Mathematical modeling of evolution. Solved and open problems

Evolution is a highly complex multilevel process and mathematical modeling of evolutionary phenomenon requires proper abstraction and radical reduction to essential features. Examples are natural selection, Mendel’s laws of inheritance, optimization by mutation and selection, and neutral evolution. An attempt is made to describe the roots of evolutionary theory in mathematical terms. Evolution can be studied in vitro outside cells with polynucleotide molecules.
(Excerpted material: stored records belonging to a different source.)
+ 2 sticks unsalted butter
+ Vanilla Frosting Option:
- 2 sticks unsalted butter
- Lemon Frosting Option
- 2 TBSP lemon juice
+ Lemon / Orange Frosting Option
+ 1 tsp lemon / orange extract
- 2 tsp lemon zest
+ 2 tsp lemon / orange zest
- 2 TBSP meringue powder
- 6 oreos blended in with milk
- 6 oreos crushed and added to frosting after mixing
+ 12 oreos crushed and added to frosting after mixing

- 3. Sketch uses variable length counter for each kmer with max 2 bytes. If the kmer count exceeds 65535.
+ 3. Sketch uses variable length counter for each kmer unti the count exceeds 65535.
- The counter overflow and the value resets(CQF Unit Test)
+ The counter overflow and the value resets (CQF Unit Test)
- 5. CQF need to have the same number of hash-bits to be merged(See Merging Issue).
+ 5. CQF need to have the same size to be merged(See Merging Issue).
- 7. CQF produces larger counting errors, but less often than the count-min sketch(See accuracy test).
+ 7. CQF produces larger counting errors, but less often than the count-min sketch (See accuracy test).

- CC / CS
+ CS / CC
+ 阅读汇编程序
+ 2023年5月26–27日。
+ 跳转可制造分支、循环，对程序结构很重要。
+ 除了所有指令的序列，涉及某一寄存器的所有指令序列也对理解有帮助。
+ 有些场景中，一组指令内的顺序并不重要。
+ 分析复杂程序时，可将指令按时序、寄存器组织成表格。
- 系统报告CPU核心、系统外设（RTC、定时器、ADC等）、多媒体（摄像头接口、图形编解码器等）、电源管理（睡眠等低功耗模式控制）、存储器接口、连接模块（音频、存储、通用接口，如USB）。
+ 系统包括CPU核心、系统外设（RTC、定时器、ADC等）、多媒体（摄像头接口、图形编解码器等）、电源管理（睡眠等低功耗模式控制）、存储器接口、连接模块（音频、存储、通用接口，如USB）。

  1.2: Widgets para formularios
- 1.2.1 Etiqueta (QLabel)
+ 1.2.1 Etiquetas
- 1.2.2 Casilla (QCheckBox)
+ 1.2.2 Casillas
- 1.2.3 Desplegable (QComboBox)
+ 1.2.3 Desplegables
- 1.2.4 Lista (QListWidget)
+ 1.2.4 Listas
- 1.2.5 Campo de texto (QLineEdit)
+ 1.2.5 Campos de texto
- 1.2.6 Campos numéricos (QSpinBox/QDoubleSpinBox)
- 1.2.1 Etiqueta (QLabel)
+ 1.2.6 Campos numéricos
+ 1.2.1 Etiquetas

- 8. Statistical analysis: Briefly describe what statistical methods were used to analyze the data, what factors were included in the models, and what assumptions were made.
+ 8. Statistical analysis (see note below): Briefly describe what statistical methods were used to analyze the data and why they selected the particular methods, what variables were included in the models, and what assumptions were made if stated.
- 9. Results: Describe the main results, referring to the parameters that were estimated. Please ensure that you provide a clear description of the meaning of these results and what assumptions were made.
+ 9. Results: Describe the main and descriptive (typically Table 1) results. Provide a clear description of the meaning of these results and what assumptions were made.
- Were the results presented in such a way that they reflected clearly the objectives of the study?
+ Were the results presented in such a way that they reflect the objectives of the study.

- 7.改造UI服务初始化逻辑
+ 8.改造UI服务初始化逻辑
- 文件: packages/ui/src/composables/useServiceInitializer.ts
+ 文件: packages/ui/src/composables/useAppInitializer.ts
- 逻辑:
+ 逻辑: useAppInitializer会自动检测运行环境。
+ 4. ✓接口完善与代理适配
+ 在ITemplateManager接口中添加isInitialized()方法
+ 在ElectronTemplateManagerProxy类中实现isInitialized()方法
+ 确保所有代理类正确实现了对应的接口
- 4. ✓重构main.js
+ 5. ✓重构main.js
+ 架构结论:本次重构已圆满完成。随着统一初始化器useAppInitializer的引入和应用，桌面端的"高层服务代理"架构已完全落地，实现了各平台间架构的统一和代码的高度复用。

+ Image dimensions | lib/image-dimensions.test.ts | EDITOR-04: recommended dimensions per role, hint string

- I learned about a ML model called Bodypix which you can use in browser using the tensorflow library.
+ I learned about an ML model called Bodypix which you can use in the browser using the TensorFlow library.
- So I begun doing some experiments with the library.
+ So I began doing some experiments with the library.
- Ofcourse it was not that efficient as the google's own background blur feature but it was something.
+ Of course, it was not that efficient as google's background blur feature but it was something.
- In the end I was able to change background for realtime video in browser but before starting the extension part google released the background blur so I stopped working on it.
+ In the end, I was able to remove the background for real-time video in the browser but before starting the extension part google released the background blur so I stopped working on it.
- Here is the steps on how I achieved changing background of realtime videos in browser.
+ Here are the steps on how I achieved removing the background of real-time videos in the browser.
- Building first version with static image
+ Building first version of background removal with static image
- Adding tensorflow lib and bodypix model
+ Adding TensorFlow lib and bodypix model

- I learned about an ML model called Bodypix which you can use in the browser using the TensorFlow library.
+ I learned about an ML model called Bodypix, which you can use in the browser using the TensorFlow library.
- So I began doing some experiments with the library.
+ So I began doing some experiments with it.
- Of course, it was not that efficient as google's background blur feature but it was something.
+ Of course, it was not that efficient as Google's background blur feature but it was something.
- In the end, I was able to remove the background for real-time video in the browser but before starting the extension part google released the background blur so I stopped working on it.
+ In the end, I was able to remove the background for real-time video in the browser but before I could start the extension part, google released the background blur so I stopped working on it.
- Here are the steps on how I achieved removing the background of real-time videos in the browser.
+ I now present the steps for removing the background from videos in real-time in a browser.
Replication and mutation are visualized as chemical reactions that can be resolved, analyzed, and modeled at the molecular level, and straightforward extension eventually results in a theory of evolution based upon biochemical kinetics. Error propagation in replication commonly results in an error threshold that provides an upper bound for mutation rates. Appearance and sharpness of the error threshold depend on the fitness landscape, being the distribution of fitness values in genotype or sequence space. In molecular terms, fitness landscapes are the results of two consecutive mappings from sequences into structures and from structures into the (nonnegative) real numbers. Some properties of genotype–phenotype maps are illustrated well by means of sequence–structure relations of RNA molecules. Neutrality in the sense that many RNA sequences form the same (coarse grained) structure is one of these properties, and characteristic for such mappings. Evolution cannot be fully understood without considering fluctuations—each mutant originates form a single copy, after all. The existence of neutral sets of genotypes called neutral networks, in particular, necessitates stochastic modeling, which is introduced here by simulation of molecular evolution in a kind of flowreactor.